EasyJet is developing BATTERY powered planes – would you fly in one?

Easyjet has revealed it is developing battery-powered electric planes for its short haul routes to be rolled out by 2030.

easyJet wright electric plane
easyJet wright electric plane

Easyjet has announced it is developing electric planes for the budget airline’s short-haul routes. The battery-powered aircraft will be rolled out over the next 10 years and used for flights under two hours.

The company says that electric flying is “becoming a reality” and that this innovation means planes will be quieter, better for the environment and cheaper for airline companies to buy and operate.

electric flying is “becoming a reality”

Partner and US start-up company, Wright Electric, has already begun work on an electric engine to power a nine seater aircraft which they expect to be airborne in 2019. Their partner Axter Aerospace already has a two seater aircraft that is flying.

The prototype propulsion system for the nine-seat aircraft is four times more powerful than the system installed on the two-seat aircraft.

Wright Electric has also filed a patent for a motor that will be used in the larger aircraft. This development suggests that the transition towards an all-electric commercial passenger jet capable of flying passengers across easyJet’s UK and European network is in sight.

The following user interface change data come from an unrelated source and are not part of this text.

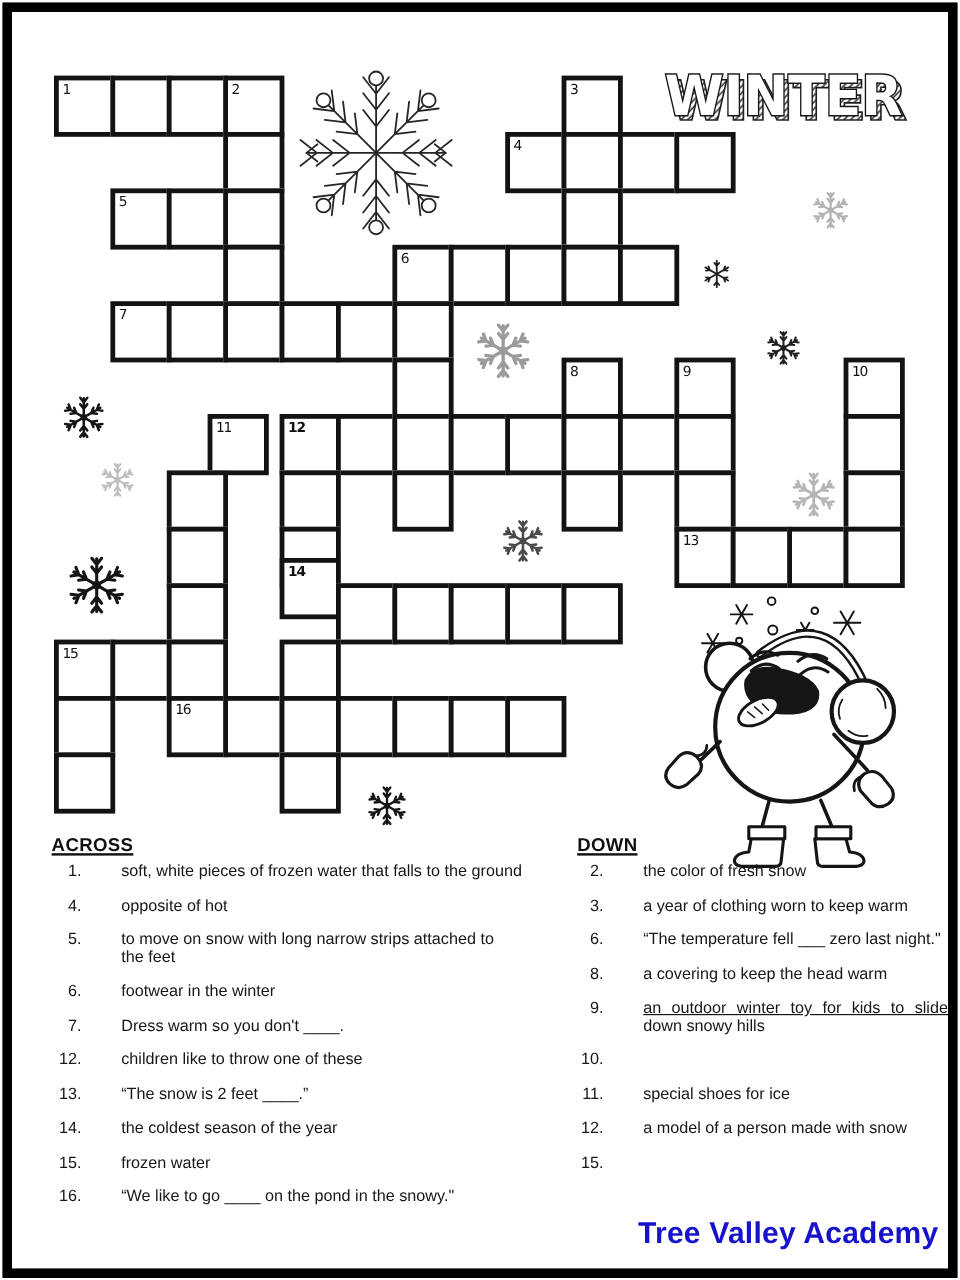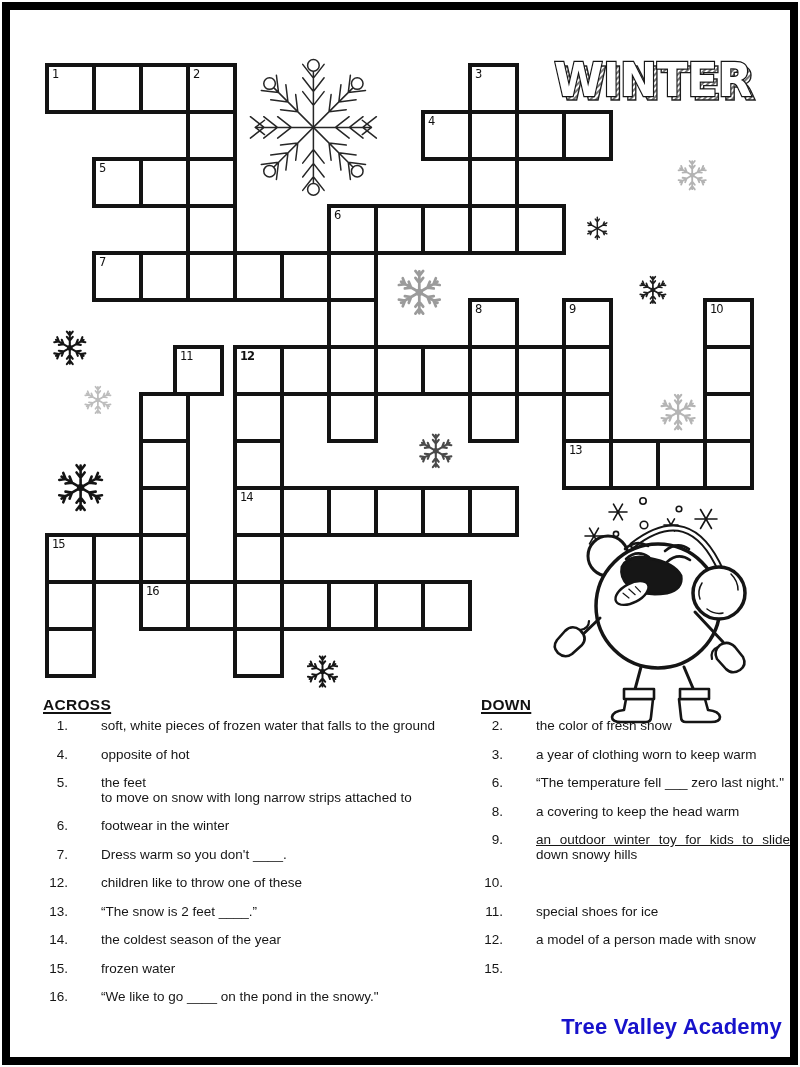--- a/index.html
+++ b/index.html
@@ -131,7 +131,7 @@
       <div class="cell" style="left: 611px; top: 376px;"></div>
       <div class="cell" style="left: 658px; top: 376px;"></div>
       <div class="cell" style="left: 94px; top: 423px;"></div>
-      <div class="cell" style="left: 188px; top: 423px;">
+      <div class="cell" style="left: 188px; top: 402px; font-weight: bold;">
         <span class="cnum">14</span>
       </div>
       <div class="cell" style="left: 235px; top: 423px;"></div>

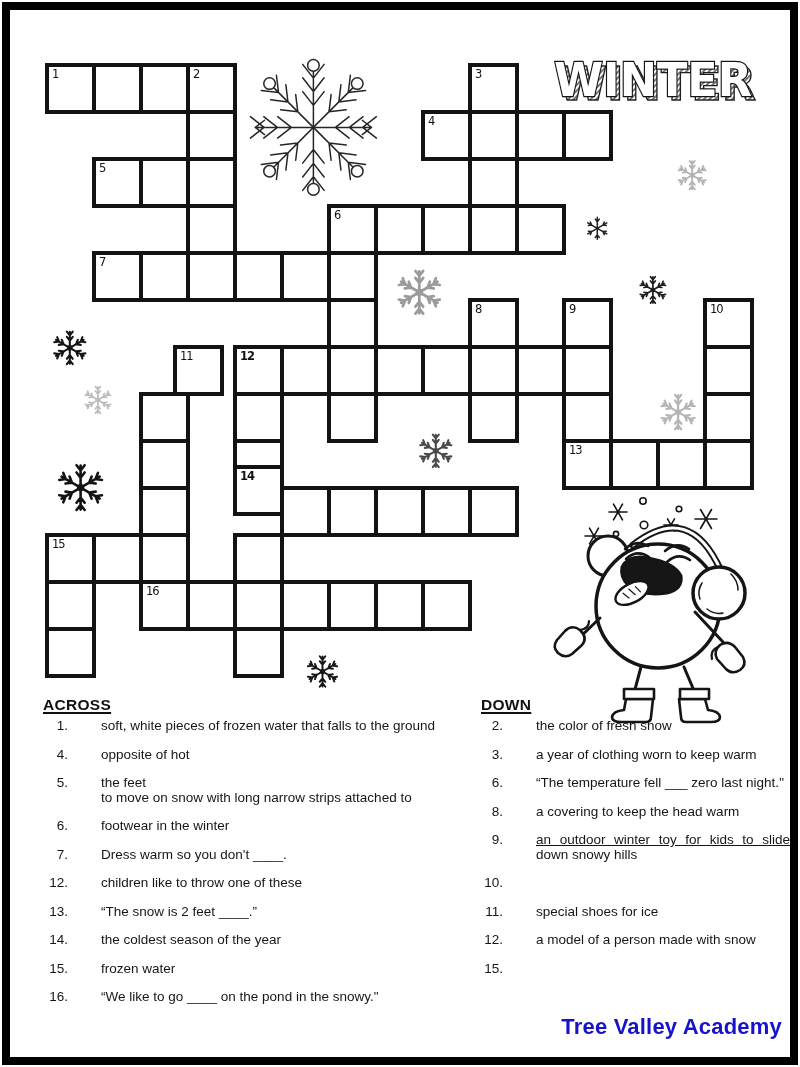--- a/index.html
+++ b/index.html
@@ -240,8 +240,8 @@
       <li class="clue">
         <span class="num">5.</span>
         <div class="txt">
+          <span class="cline">to move on snow with long narrow strips attached to</span>
           <span class="cline">the feet</span>
-          <span class="cline">to move on snow with long narrow strips attached to</span>
         </div>
       </li>
       <li class="clue">

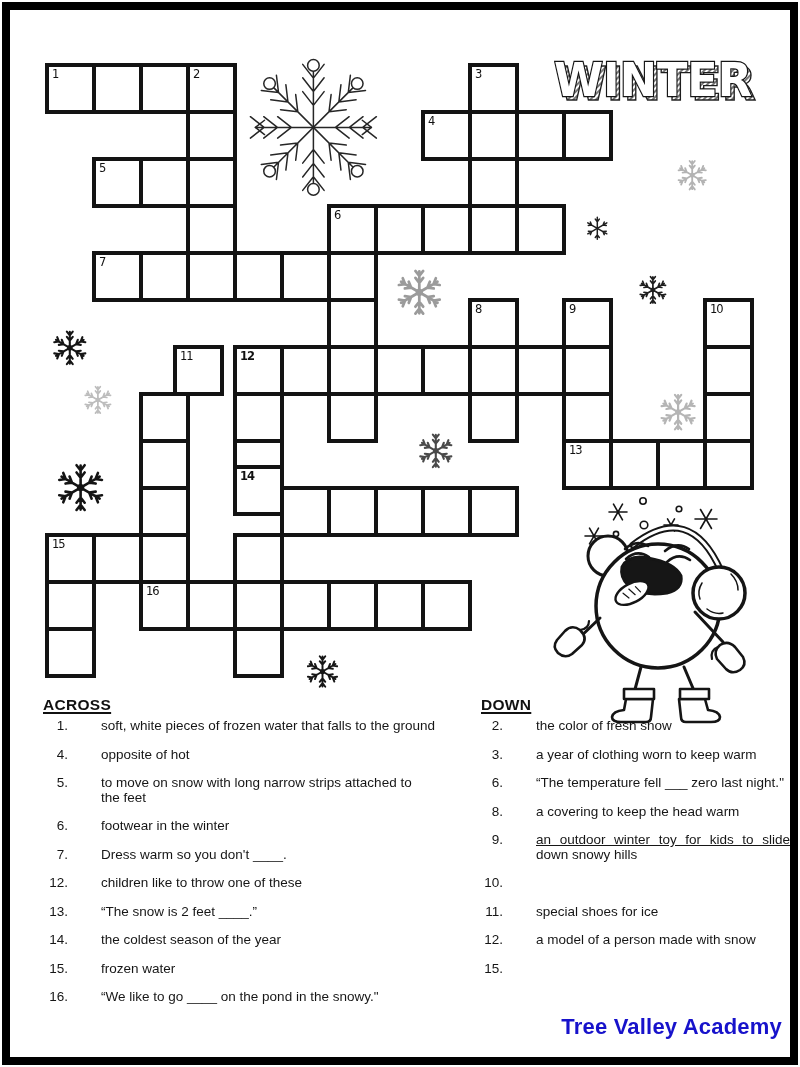--- a/index.html
+++ b/index.html
@@ -42,7 +42,7 @@
   #snowman { position:absolute; left:535px; top:487px; z-index:3; }
   #brand {
     position:absolute; right:18px; top:1014px; z-index:4;
-    font-size:22px; font-weight:bold; color:#1712cb; letter-spacing:0.2px;
+    font-size:25px; font-weight:bold; color:#1712cb; letter-spacing:0.2px;
   }
 </style>
 </head>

Johan Lundgren, CEO of easyJet, commented from Amsterdam Schiphol Airport:

With the introduction of A320neos, we can already provide a 15% reduction in carbon emissions and 50% less noise footprint, putting us amongst the best-ranking airlines in Europe.

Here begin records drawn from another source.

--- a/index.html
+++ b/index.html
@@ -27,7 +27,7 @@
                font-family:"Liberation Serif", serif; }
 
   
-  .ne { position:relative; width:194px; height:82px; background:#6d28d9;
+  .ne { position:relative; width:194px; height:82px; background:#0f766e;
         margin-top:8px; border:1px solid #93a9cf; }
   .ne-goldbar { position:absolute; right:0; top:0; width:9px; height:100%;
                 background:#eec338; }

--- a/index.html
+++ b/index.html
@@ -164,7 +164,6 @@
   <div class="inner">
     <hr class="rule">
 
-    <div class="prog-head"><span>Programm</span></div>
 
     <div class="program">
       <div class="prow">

Looking forward, the technological advancements in electric flying are truly exciting and it is moving fast. From the two seater aircraft, which is already flying, to the nine seater which will fly next year, electric flying is becoming a reality and we can now foresee a future that is not exclusively dependent on jet fuel

The target range of the electric plane is around 500 kilometres which, within our current route portfolio, would mean a route like Amsterdam to London could become the first electric ‘flyway’. And as it is currently Europe’s second busiest route, this could in turn offer significant reductions in noise and carbon emissions, with multiple take offs and landings every day.